Laura started to laugh, covering her mouth with her hand and spilling apologies through her cracked fingers. It wasn’t funny, but he laughed anyway, despite himself, his seriousness, and it brought him momentarily back to life. With that sensation came a stirring of a historic sexual attraction.
They walked back past the primary school Margaret Thatcher had visited near the end of her
reign, after being betrayed by her cabinet on her return from a Paris summit. They’d asked her to resign and she came out here. ‘Of course, the old girl chose to come on Saturday, when the school was closed,’ Laura said. ‘The kids turned out anyway and watched the Grand National with her on TV. She was charmed, apparently. It is quite idyllic, I suppose. Children walk to school and pick wild flowers on the way home. No cars, no perverts hiding in bushes.’

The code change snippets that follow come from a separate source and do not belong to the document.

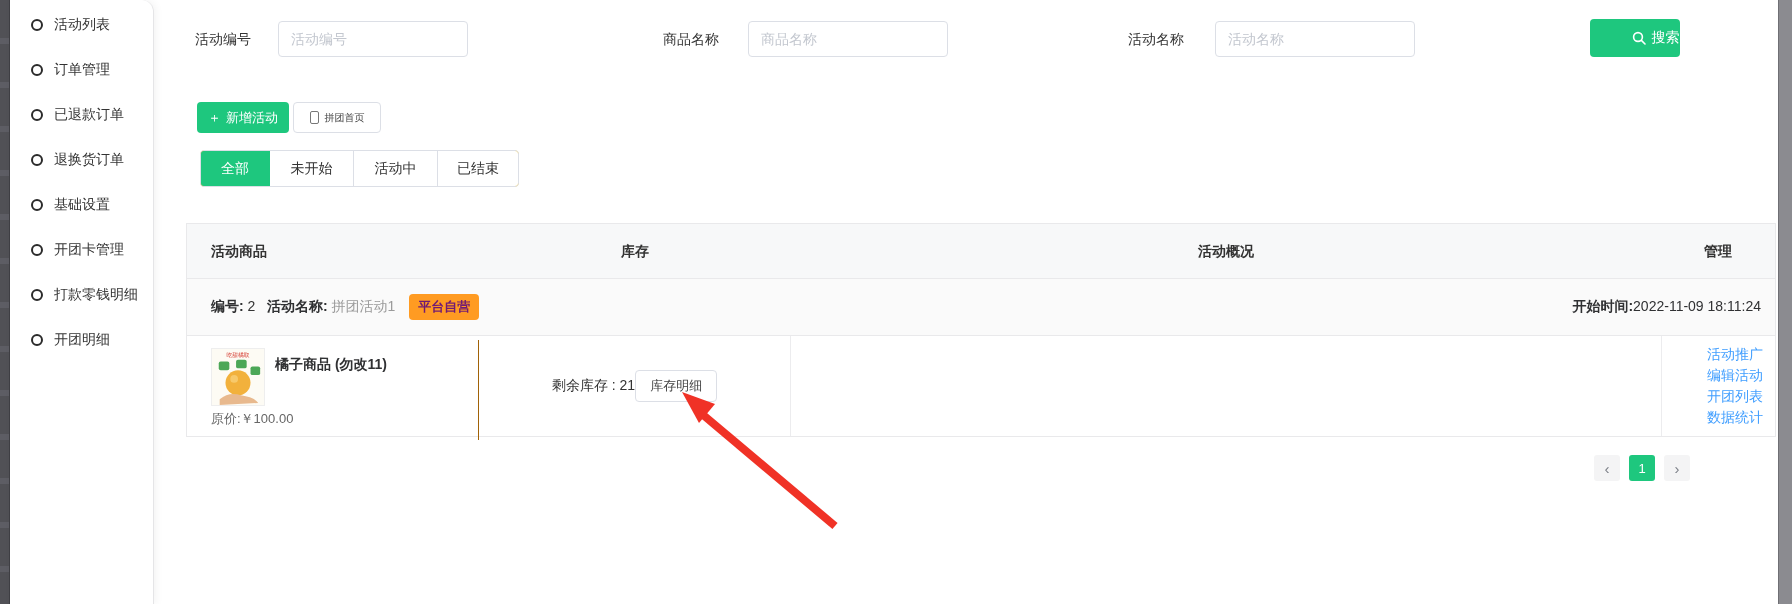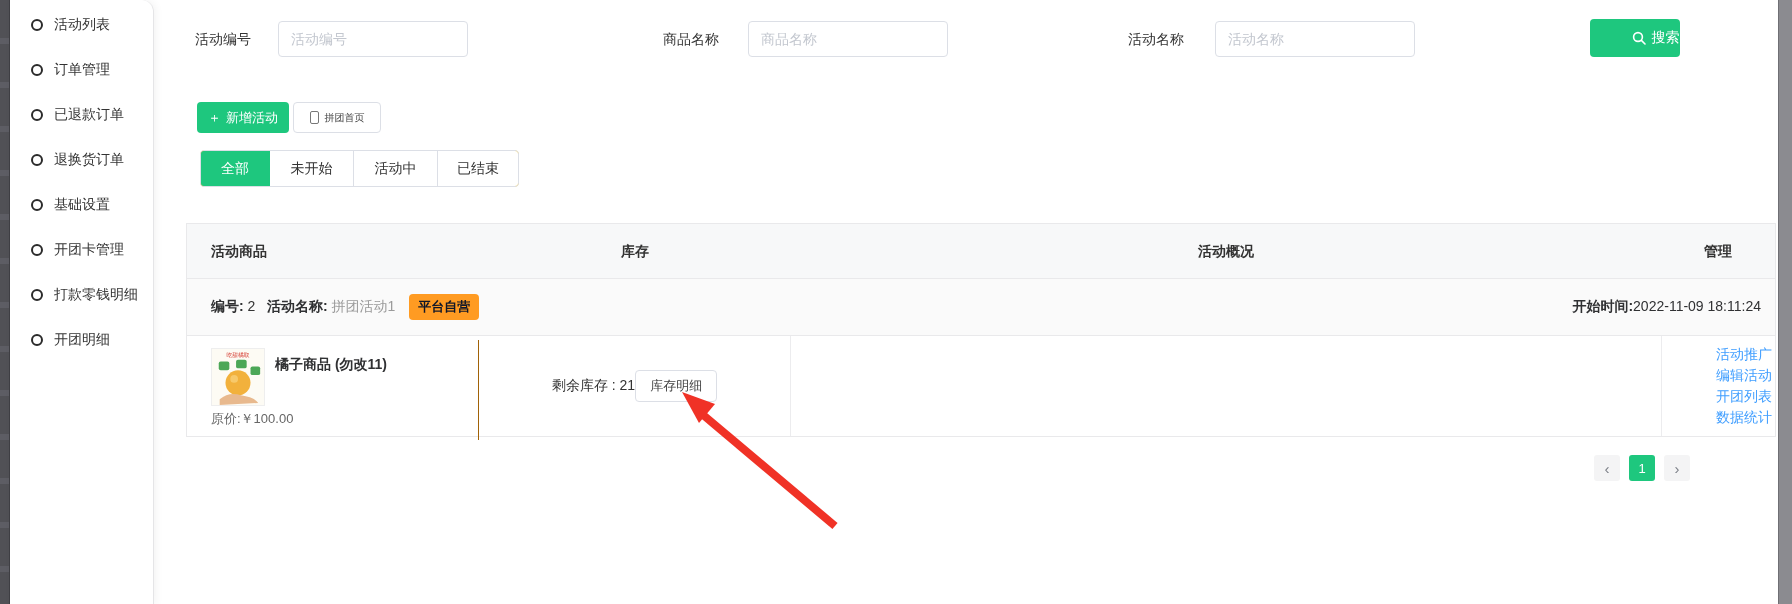--- a/index.html
+++ b/index.html
@@ -67,7 +67,7 @@
     display:flex; align-items:center; justify-content:space-between; padding:0 14px 0 24px; font-size:14px; }
   .grow b { color:#303133; }
   .grow .gname { color:#9a9a9a; }
-  .badge { display:inline-block; background:#ff9b22; color:#0f172a; font-size:13px; font-weight:bold;
+  .badge { display:inline-block; background:#ff9b22; color:#701a75; font-size:13px; font-weight:bold;
     border-radius:4px; padding:4px 9px; margin-left:10px; }
   .gstart span { color:#303133; }
 

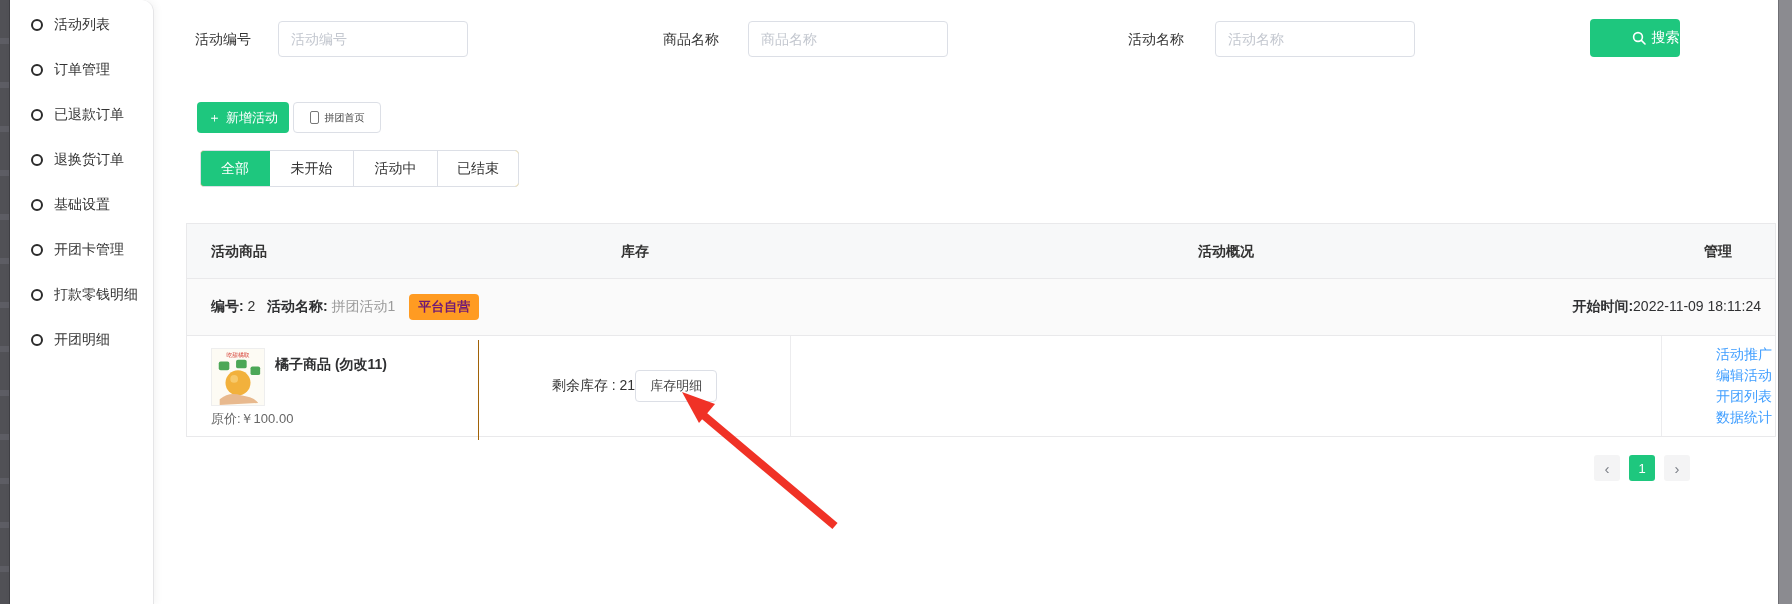--- a/index.html
+++ b/index.html
@@ -84,7 +84,7 @@
   .subcell { flex:1; border-left:1px solid #ececee; border-bottom:1px solid #ececee;
     display:flex; align-items:center; justify-content:center; gap:8px; font-size:14px; color:#333; }
   .cell-manage { position:absolute; left:1474px; top:0; width:116px; height:100px; border-left:1px solid #ececee;
-    padding:8px 5px 0 0; text-align:right; }
+    padding:8px 14px 0 0; text-align:right; }
   .mlink { display:block; font-size:14px; color:#409eff; line-height:20px; margin-bottom:1px;
     text-decoration:none; cursor:pointer; }
   .link-blue { color:#409eff; cursor:pointer; }

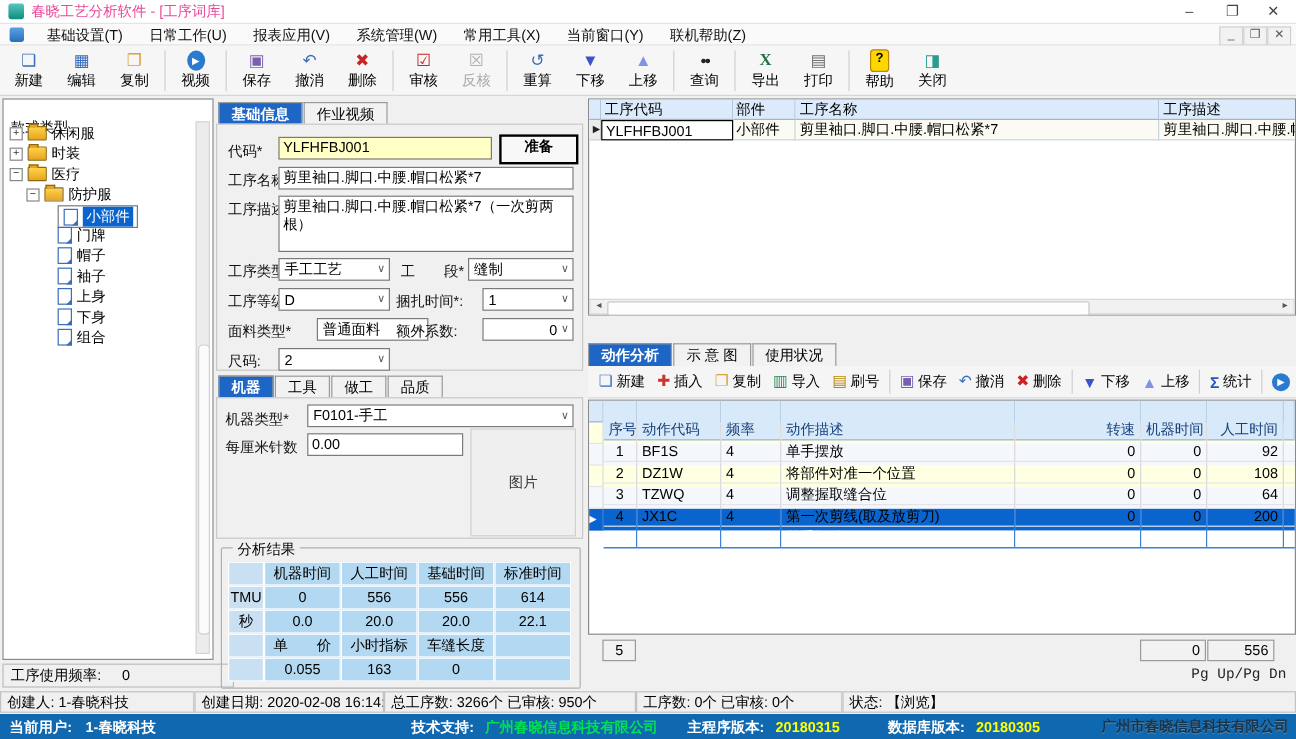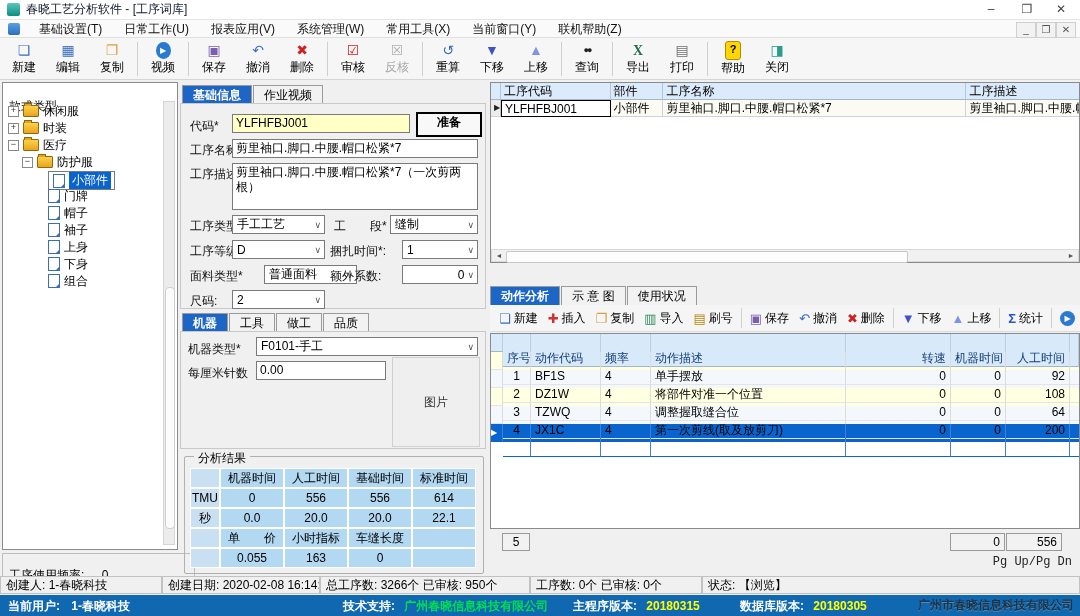--- a/index.html
+++ b/index.html
@@ -9,7 +9,7 @@
   
   .titlebar{left:0;top:0;width:1080px;height:20px;background:#ffffff;display:flex;align-items:center;border-bottom:1px solid #e5e5e5;}
   .appicon{width:13px;height:13px;margin:0 6px 0 7px;background:linear-gradient(#57c7bb,#0e8d80);border-radius:2px;flex:0 0 auto;}
-  .wtitle{font-size:12px;color:#0f172a;}
+  .wtitle{font-size:12px;color:#ec4899;}
   .wctl{position:absolute;top:0;height:19px;width:34px;text-align:center;line-height:19px;color:#444;font-size:12px;}
   
   .menubar{left:0;top:20px;width:1080px;height:18px;background:#fafafa;display:flex;align-items:center;border-bottom:1px solid #e0e0e0;}

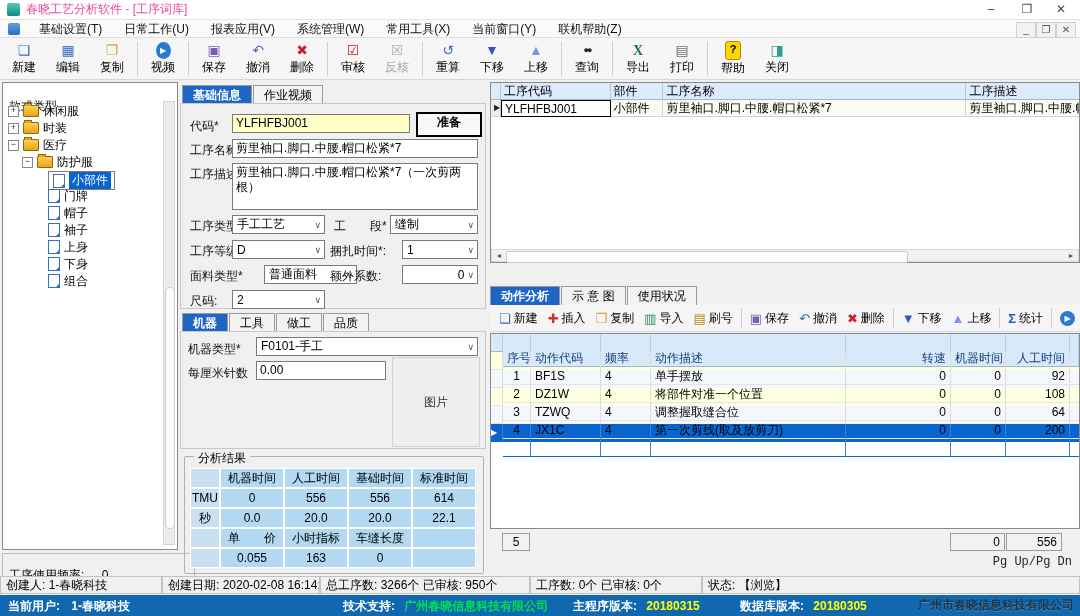--- a/index.html
+++ b/index.html
@@ -249,7 +249,7 @@
     <span class="docicon"></span>
     <span class="tlabel">组合</span>
   </div>
-  <div class="abs" style="left:2px;top:553px;width:193px;height:20px;border:1px solid #bdbdbd;background:#f0f0f0;line-height:18px;padding:12px 6px;">
+  <div class="abs" style="left:2px;top:553px;width:193px;height:20px;border:1px solid #bdbdbd;background:#f0f0f0;line-height:18px;padding:0 6px;">
     <span>工序使用频率:</span>
     <span style="margin-left:14px;">0</span>
   </div>

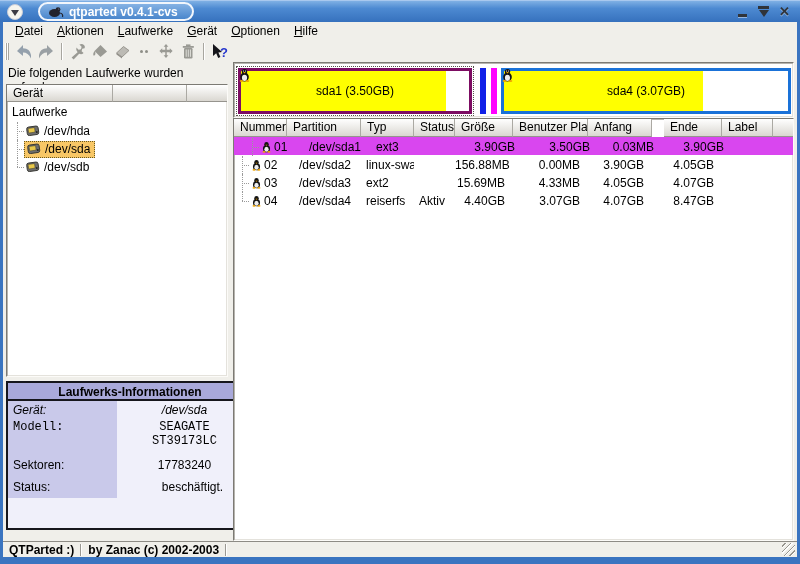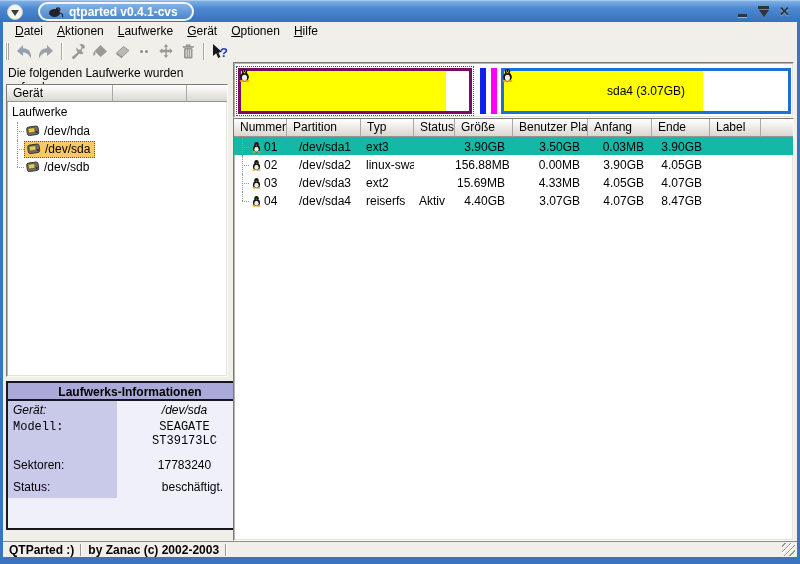--- a/index.html
+++ b/index.html
@@ -306,6 +306,7 @@
       <div id="bar1-sel">
         <div class="pbar" style="border-color: rgb(124, 12, 98);">
           <div class="fill" style="width: 90%; background-color: rgb(255, 255, 0);"></div>
+          <div class="pl">sda1 (3.50GB)</div>
           <div class="tux-bar">
             <svg width="11" height="14" viewBox="0 0 11 14">
                 <ellipse cx="5.5" cy="9" rx="4.3" ry="4.5" fill="#131313"></ellipse>

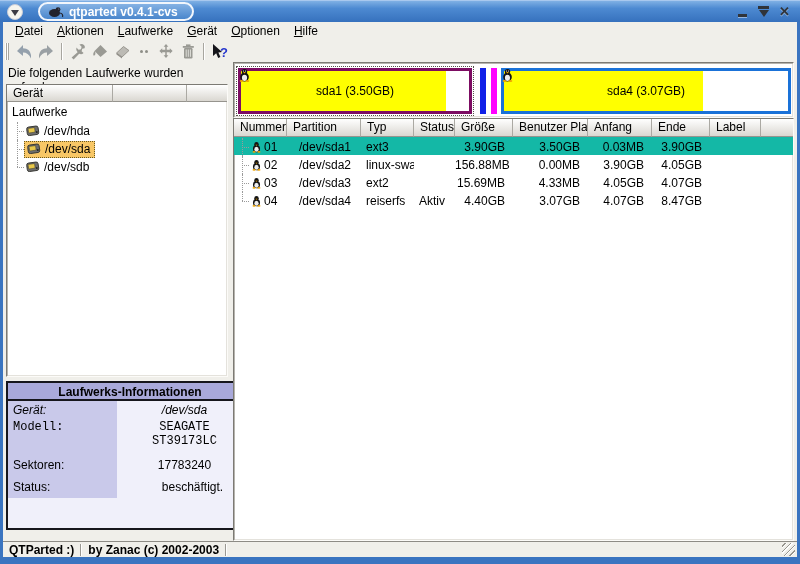--- a/index.html
+++ b/index.html
@@ -98,7 +98,7 @@
   #table-panel { position:absolute; left:233px; top:118px; width:561px; height:423px; background:#fff; }
   #tbl-header { display:flex; height:18px; }
   .c0{width:53px;} .c1{width:74px;} .c2{width:53px;} .c3{width:41px;} .c4{width:58px;}
-  .c5{width:75px;} .c6{width:64px;} .c7{width:58px;} .c8{width:51px;} .cf{flex:1;}
+  .c5{width:75px;} .c6{width:64px;} .c7{width:58px;margin-left:12px;} .c8{width:51px;} .cf{flex:1;}
   .tbl-row { display:flex; height:18px; align-items:center; }
   .tbl-row.selected { background:#14b8a6; }
   .cell { overflow:hidden; white-space:nowrap; flex:none; padding-top:1px; }

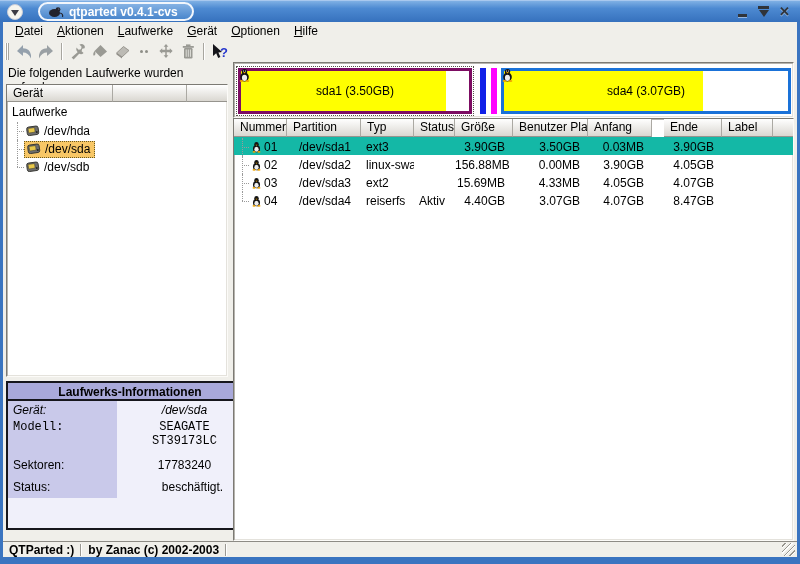--- a/index.html
+++ b/index.html
@@ -100,7 +100,7 @@
   .c0{width:53px;} .c1{width:74px;} .c2{width:53px;} .c3{width:41px;} .c4{width:58px;}
   .c5{width:75px;} .c6{width:64px;} .c7{width:58px;margin-left:12px;} .c8{width:51px;} .cf{flex:1;}
   .tbl-row { display:flex; height:18px; align-items:center; }
-  .tbl-row.selected { background:#14b8a6; }
+  .tbl-row.selected { background:#d946ef;justify-content:center; }
   .cell { overflow:hidden; white-space:nowrap; flex:none; padding-top:1px; }
   .cell.num { display:flex; align-items:center; gap:3px; padding-left:4px; }
   .cell.left  { padding-left:12px; }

Every year Laura went to the mainland before harvesting began in October; every moment she spent on the mainland was a moment lost, she said. On this point Travis agreed; the rituals of mainland Britain were alien to him, too. The car-infested towns, the monotonous suburbs, the constant catcalls about where to go, what to do when you get there, what to wear.
‘That’s why I live on an island too, all boats are islands.’
‘Our ancestors built temples to their gods,’ she said, ‘and we build shopping malls. Don’t tell me the world’s progressed.’
‘There was a time when we wanted to progress it . . . by force.’
She wasn’t drawn by the personal code in this statement and said instead how baffling it was that the British had prevailed against organised Marxist-Leninist movements while allowing themselves to be colonised in the Tory southern heartlands by hordes of Eastern European refugees, many from USSR satellite nations.